*Problem details*: Working from the records below, repeat exactly the lines starting at the line that contains "- Rate Rider for Disposition" and ending at the line that contains "5,000 kW 1.0275", inclusive.

*Dataset records*:
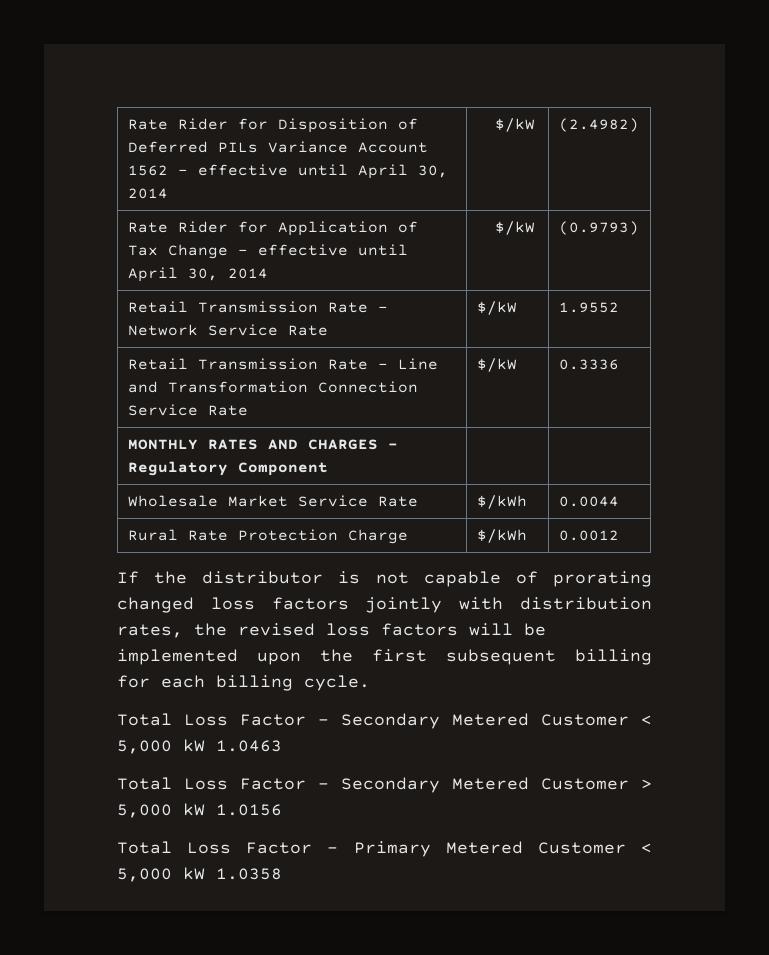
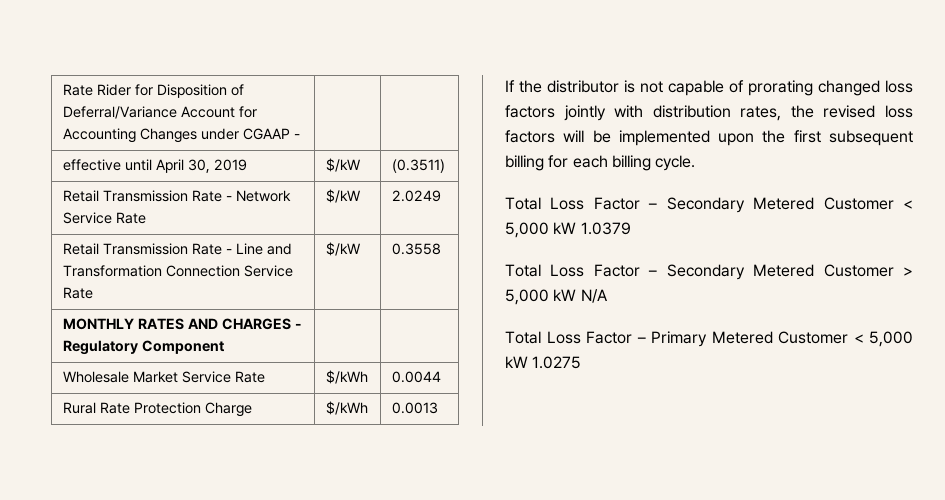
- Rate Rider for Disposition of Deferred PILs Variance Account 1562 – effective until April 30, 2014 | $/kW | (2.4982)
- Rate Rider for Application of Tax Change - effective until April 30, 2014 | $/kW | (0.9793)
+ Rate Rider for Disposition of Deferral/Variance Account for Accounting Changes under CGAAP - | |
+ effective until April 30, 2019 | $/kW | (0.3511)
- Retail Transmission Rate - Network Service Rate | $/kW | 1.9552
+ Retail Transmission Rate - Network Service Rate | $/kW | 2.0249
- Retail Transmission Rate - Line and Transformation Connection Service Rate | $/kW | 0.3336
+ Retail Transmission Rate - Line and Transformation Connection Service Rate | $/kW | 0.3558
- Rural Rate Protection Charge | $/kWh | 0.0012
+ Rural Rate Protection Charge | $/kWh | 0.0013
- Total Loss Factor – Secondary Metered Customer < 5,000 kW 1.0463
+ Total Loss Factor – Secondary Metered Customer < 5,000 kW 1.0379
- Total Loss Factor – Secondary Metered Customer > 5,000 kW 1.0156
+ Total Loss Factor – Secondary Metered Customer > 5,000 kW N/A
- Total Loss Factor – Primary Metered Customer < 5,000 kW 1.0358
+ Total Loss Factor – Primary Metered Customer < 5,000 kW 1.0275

--

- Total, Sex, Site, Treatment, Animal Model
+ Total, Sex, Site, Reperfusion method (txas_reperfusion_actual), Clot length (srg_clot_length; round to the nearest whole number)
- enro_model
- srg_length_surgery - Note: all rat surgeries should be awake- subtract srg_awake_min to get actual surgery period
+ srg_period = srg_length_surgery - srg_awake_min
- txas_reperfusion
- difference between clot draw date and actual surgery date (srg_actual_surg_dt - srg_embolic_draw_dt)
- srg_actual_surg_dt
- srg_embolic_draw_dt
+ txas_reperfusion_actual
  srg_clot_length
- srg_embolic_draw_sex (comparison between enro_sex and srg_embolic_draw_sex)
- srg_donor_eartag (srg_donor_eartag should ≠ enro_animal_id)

*Solution*:
- Rate Rider for Disposition of Deferred PILs Variance Account 1562 – effective until April 30, 2014 | $/kW | (2.4982)
- Rate Rider for Application of Tax Change - effective until April 30, 2014 | $/kW | (0.9793)
+ Rate Rider for Disposition of Deferral/Variance Account for Accounting Changes under CGAAP - | |
+ effective until April 30, 2019 | $/kW | (0.3511)
- Retail Transmission Rate - Network Service Rate | $/kW | 1.9552
+ Retail Transmission Rate - Network Service Rate | $/kW | 2.0249
- Retail Transmission Rate - Line and Transformation Connection Service Rate | $/kW | 0.3336
+ Retail Transmission Rate - Line and Transformation Connection Service Rate | $/kW | 0.3558
- Rural Rate Protection Charge | $/kWh | 0.0012
+ Rural Rate Protection Charge | $/kWh | 0.0013
- Total Loss Factor – Secondary Metered Customer < 5,000 kW 1.0463
+ Total Loss Factor – Secondary Metered Customer < 5,000 kW 1.0379
- Total Loss Factor – Secondary Metered Customer > 5,000 kW 1.0156
+ Total Loss Factor – Secondary Metered Customer > 5,000 kW N/A
- Total Loss Factor – Primary Metered Customer < 5,000 kW 1.0358
+ Total Loss Factor – Primary Metered Customer < 5,000 kW 1.0275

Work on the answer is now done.